Details
-
Question
-
Status: Resolved
-
Major
-
Resolution: Invalid
-
1.1.0
-
None
-
Linux
Description
I am able to Read in Hbase from Spark, but I am not able to write rows in Hbase from Spark.
I am on Cloudera 5.0 (Spark 1.1.0 and HBase 0.98.6) . So Far this is what I got.
I have a RDD localData, how can save that to Hbase, how can I use saveAsHadoopDataset?

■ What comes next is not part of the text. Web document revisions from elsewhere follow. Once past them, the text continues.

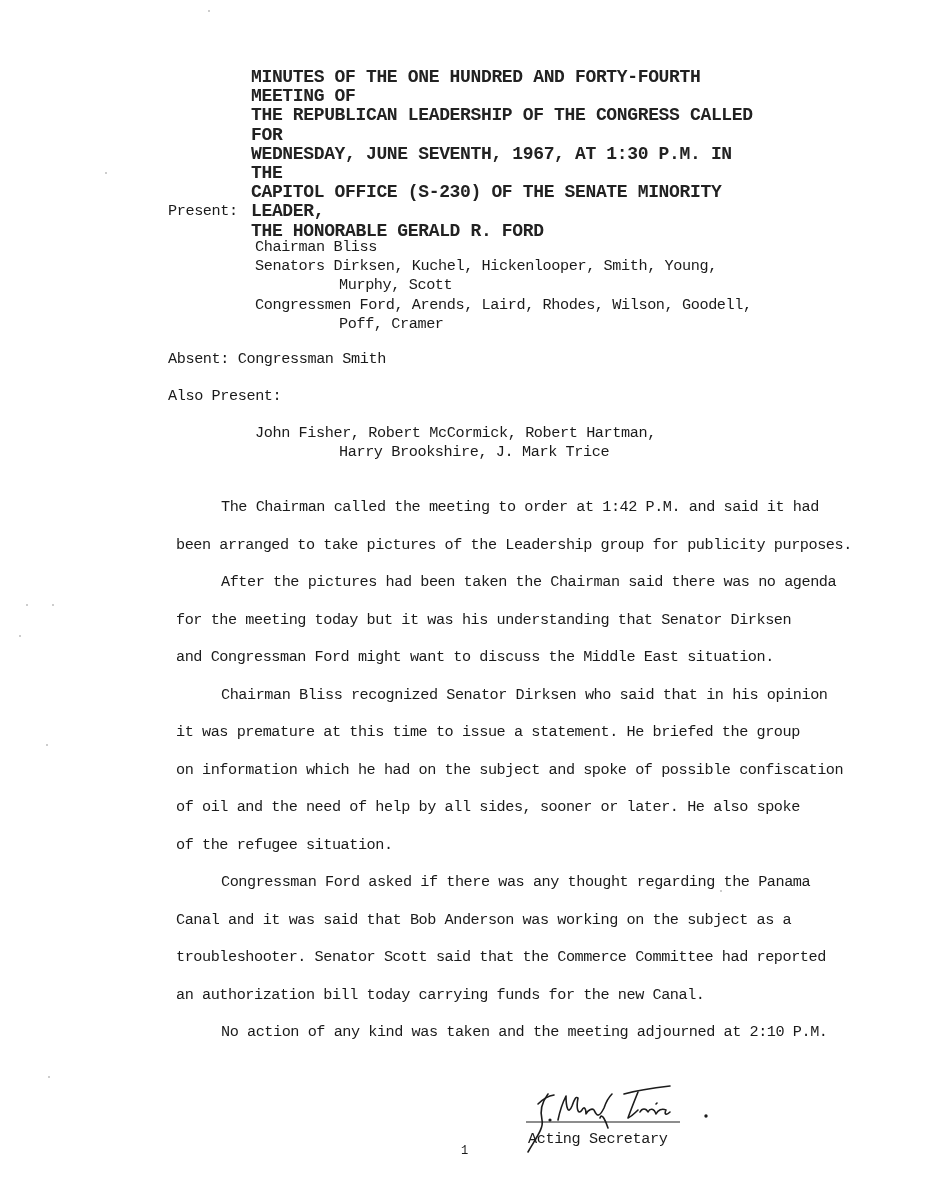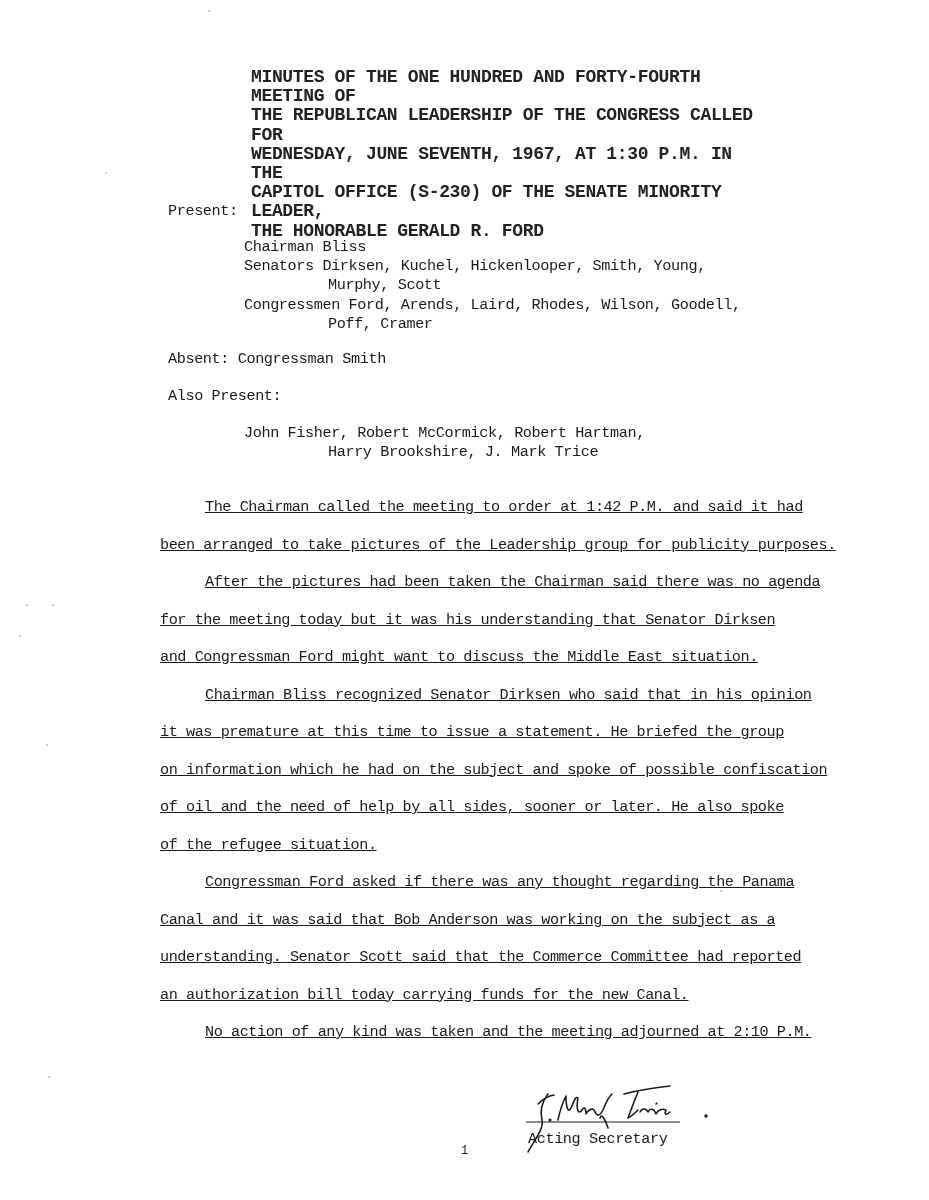"Chairman Bliss" .list .line { margin-left: none -> 11px }
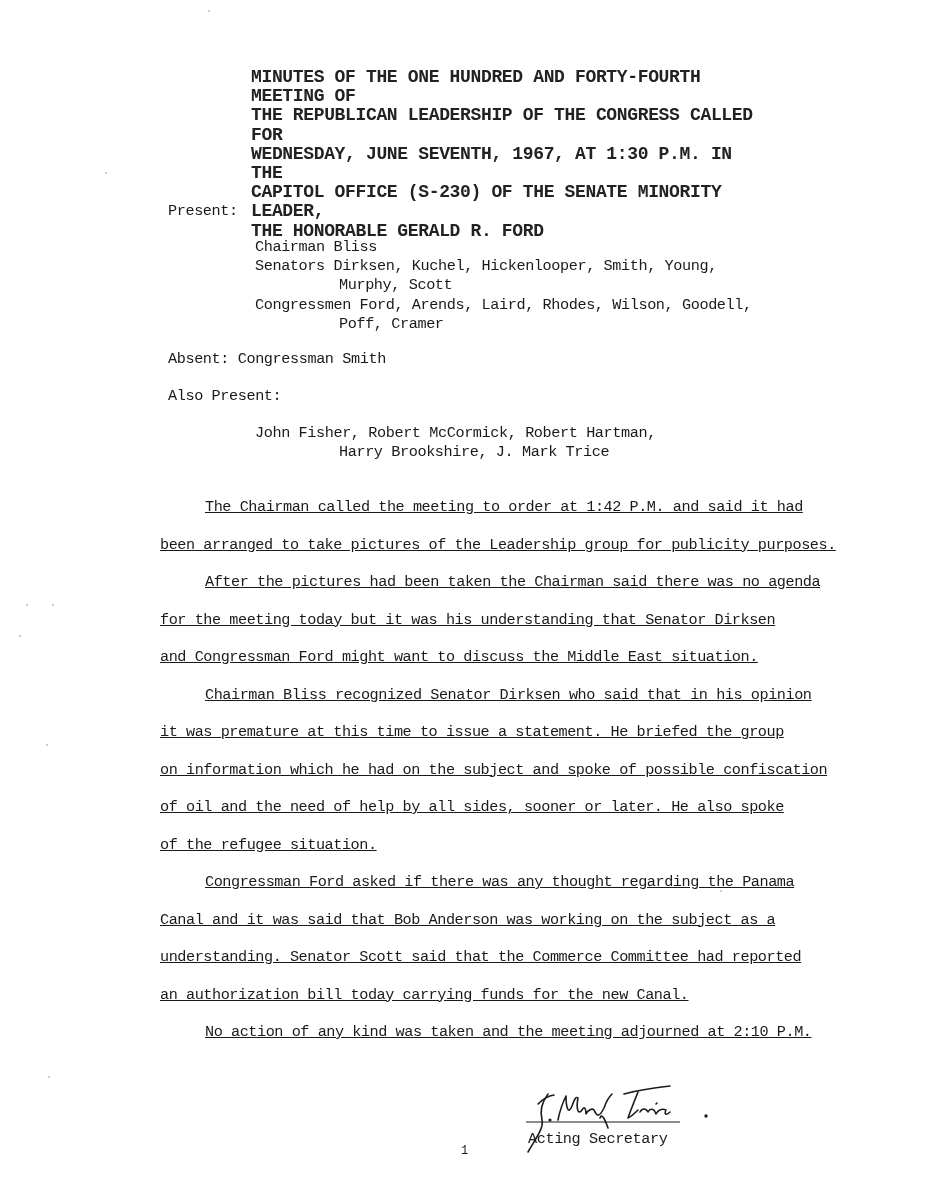"The Chairman called the meeting" .body-text { left: 160px -> 176px; text-decoration: underline -> none }
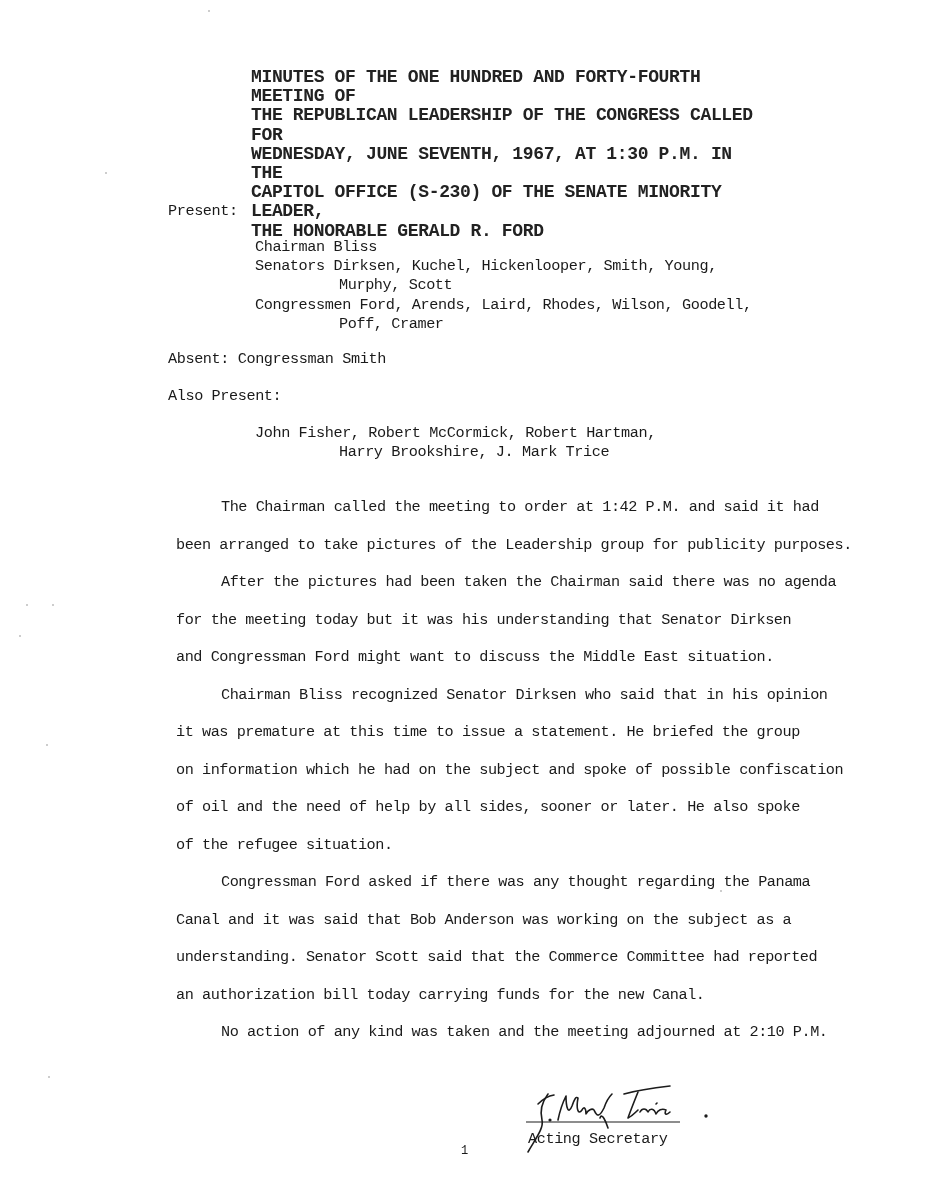"understanding. Senator Scott said that" span.ln { text: understanding -> troubleshooter }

import org.apache.hadoop.hbase.
import org.apache.hadoop.hbase.mapreduce.TableInputFormat
import org.apache.spark.rdd.NewHadoopRDD
import org.apache.hadoop.hbase.io.ImmutableBytesWritable
import org.apache.hadoop.hbase.client.Result
import org.apache.hadoop.hbase.mapred.TableOutputFormat
import org.apache.hadoop.mapred.JobConf
//Create RDD
val localData = sc.textFile("/home/hbase_example/antiwari/scala_code/resources/scala_load_file.txt")
val conf = HBaseConfiguration.create()
conf.set("hbase.zookeeper.quorum", "localhost")
conf.set("hbase.zookeeper.property.clientPort","2181")
val jobConfig: JobConf = new JobConf(conf, this.getClass)
jobConfig.setOutputFormat(classOf[TableOutputFormat])
jobConfig.set(TableOutputFormat.OUTPUT_TABLE, "spark_data")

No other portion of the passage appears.